● What this task involves:
All lines in the entries below that hold "date" make up the answer.

● Exercise data:
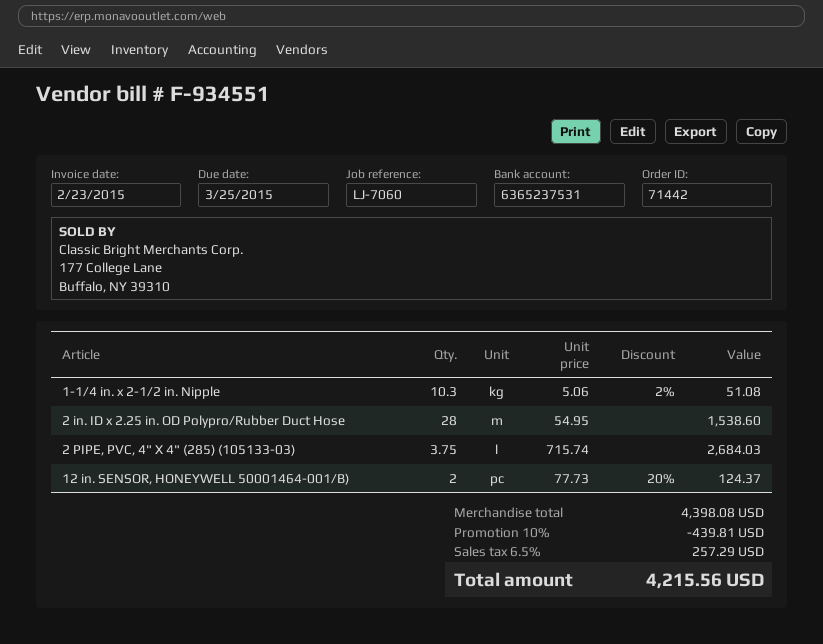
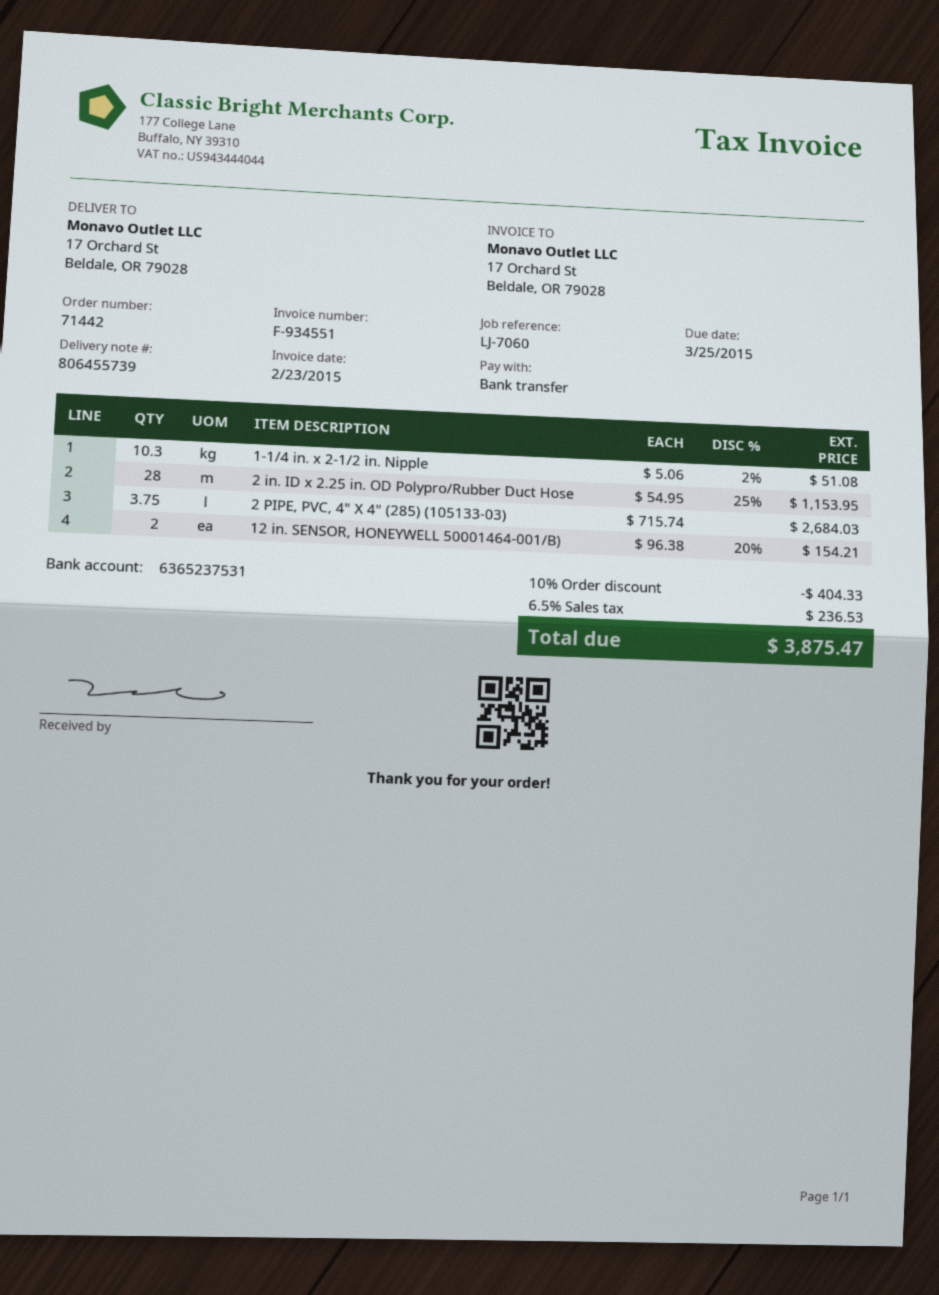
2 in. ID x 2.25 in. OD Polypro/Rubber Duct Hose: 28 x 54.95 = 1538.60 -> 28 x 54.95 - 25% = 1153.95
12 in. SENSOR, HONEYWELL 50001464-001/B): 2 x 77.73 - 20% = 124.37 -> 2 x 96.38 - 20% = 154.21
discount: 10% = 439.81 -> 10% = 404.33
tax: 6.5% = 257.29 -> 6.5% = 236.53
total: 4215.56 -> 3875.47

--

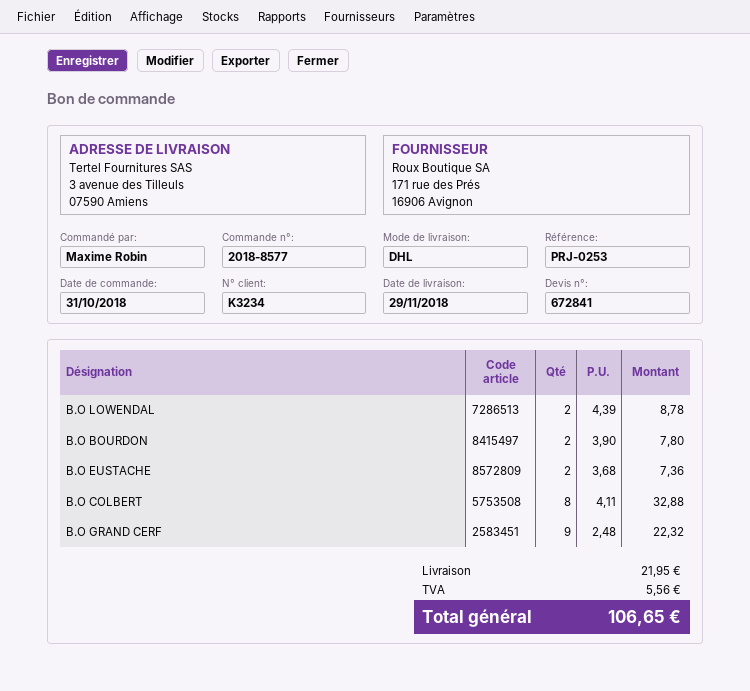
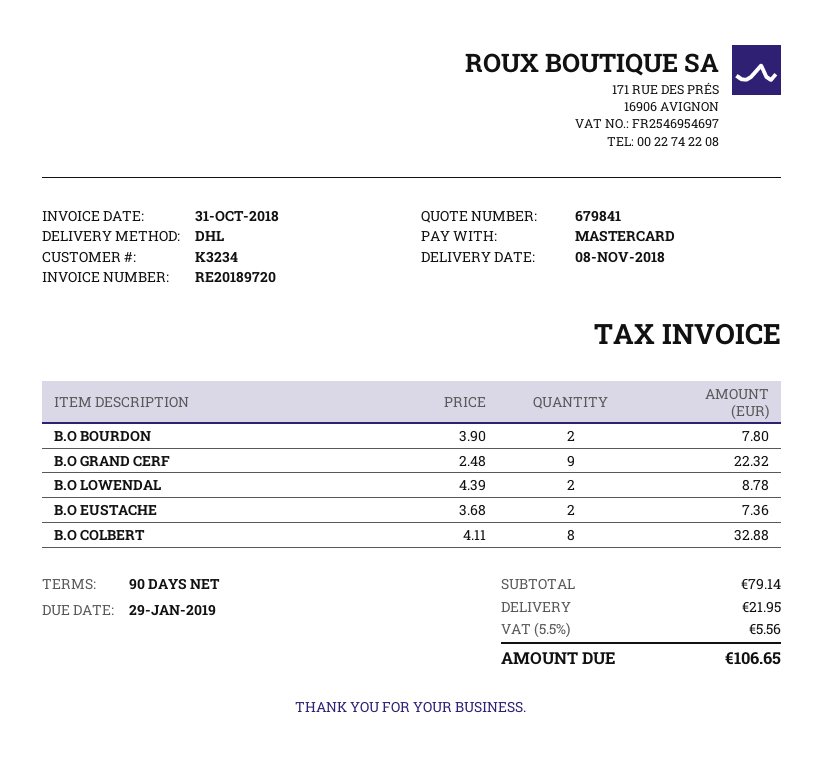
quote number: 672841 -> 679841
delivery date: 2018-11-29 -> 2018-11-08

==

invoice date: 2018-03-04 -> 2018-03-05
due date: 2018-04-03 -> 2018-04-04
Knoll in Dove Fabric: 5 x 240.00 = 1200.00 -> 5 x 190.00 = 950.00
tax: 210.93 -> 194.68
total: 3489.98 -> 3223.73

● Exercise output:
delivery date: 2018-11-29 -> 2018-11-08
invoice date: 2018-03-04 -> 2018-03-05
due date: 2018-04-03 -> 2018-04-04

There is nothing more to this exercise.